Stricken, our impromptu sub-committee looked at each other and, after a significant pause, one grown-up said, “I will take Gavin and the poodle to the animal hospital, but don’t tell my family what I’m doing.” Gavin asked me, “Are you coming, too?” I replied, “Gavin, darling, I’d like to return to worship.” And I did, along with the other grown-up, where we prayed in due course for the poodle’s safe return home. Our prayers were heard (and social media was efficacious): The poodle’s human saw the posting about him and met the rescuers at the animal hospital before the staff had time to see him.
Those who have ears to hear, let them hear!
Jon and Lindsay Hartman have been searching for their dog Letti who chased after another animal while out on a run in November. Her picture has been on social media ever since and there have been sightings of her across the metro. Jon and Lindsay pray for her safe return and trust that her instincts and her fur have kept her alive and well even in the cold winter.
Ask the animals, says Job. They know who is in charge. They already have a sense of the sovereignty of God. Unlike humans, they don’t think that they are God. They know their place in the cosmos, in the world. They know not to take too many resources, for if they do, they will die out. They know that we are in this world thing together.
Ask the animals. They will tell us and teach us what we have forgotten.
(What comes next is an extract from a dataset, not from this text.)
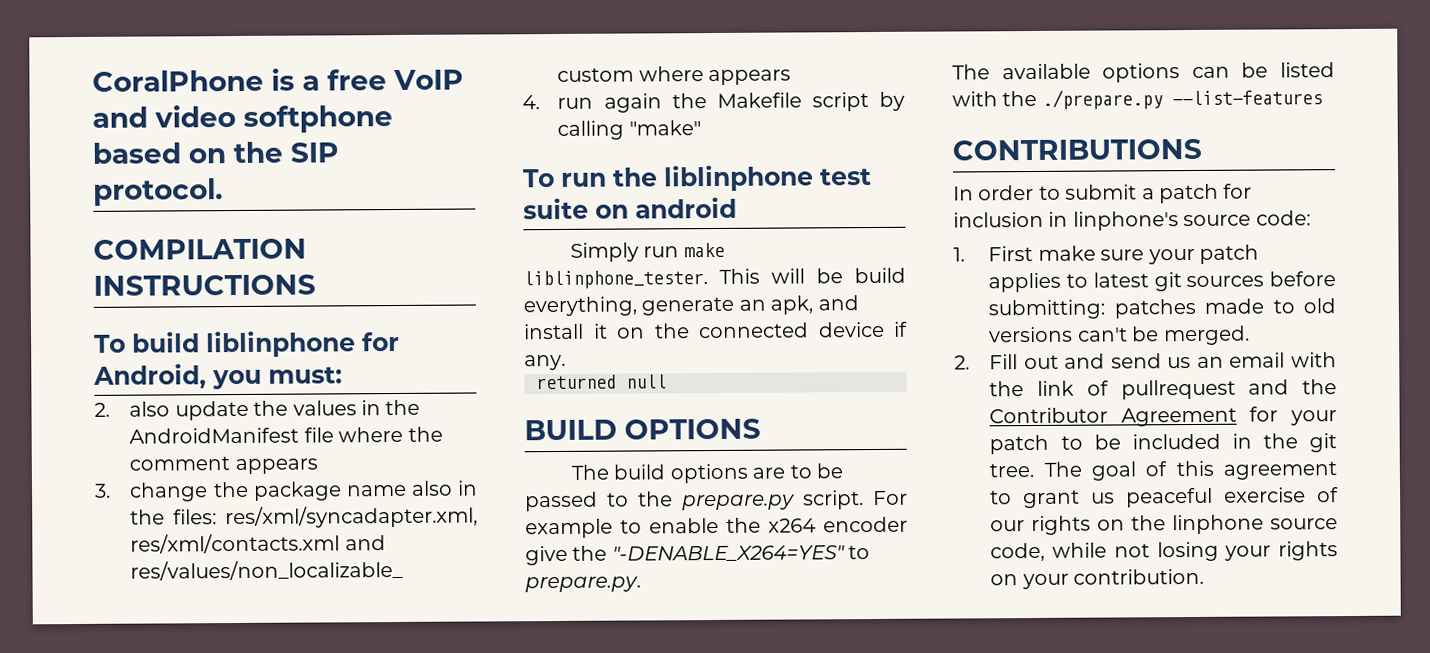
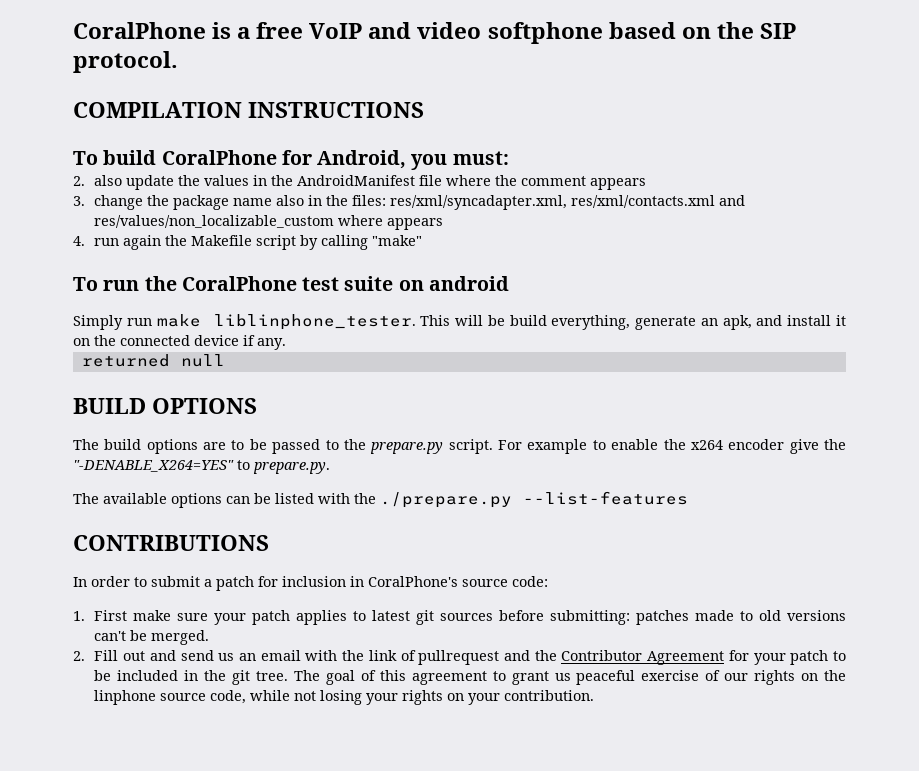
[206,330,356,358] liblinphone -> [161,150,277,165] CoralPhone
[663,164,814,192] liblinphone -> [181,276,297,291] CoralPhone
[1072,211,1179,231] linphone's -> [368,576,458,587] CoralPhone's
They will remind us of our responsibility for each other. They will reveal to us the beauty of the earth. For they will hold up a mirror to us and show us who we are and whose we are.
What are the animals telling us? What actions would the animals have us take this Lenten season?
Let me close with the 12th century Canticle written by St. Francis of Assisi that has stood the test of time and continues to inspire generations of humans:
The Canticle of Brother Sun
“Most High, all powerful, good God, Yours are the praises, the glory, the honor, and all blessing.
To You alone, Most High, do they belong, and no one is worthy to mention Your name.
Be praised, my God, through all your creatures, especially through my lord Brother Sun, who brings the day; and you give light through him. And he is beautiful and radiant in all his splendor! Of you, Most High, he bears the likeness.
Praise be You, my God, through Sister Moon and the stars, in heaven you formed them clear and precious and beautiful.
Praised be You, my God, through Brother Wind, and through the air, cloudy and serene, and every kind of weather through which
You give sustenance to Your creatures.
Praised be You, my God, through Sister Water, which is very useful and humble and precious and chaste.
Praised be You, my God, through Brother Fire, through whom you light the night and he is beautiful and playful and robust and strong.
Praised be You, my God, through Sister Mother Earth, who sustains us and governs us and who produces varied fruits with colored flowers and herbs.
Praised be You, my God, through those who give pardon for Your love, and bear infirmity and tribulation.
Blessed are those who endure in peace for by You, Most High, they shall be crowned…
Praise and bless my God, and give thanks and serve God with great humility.”
Job would approve, and so would the animals. Just ask them.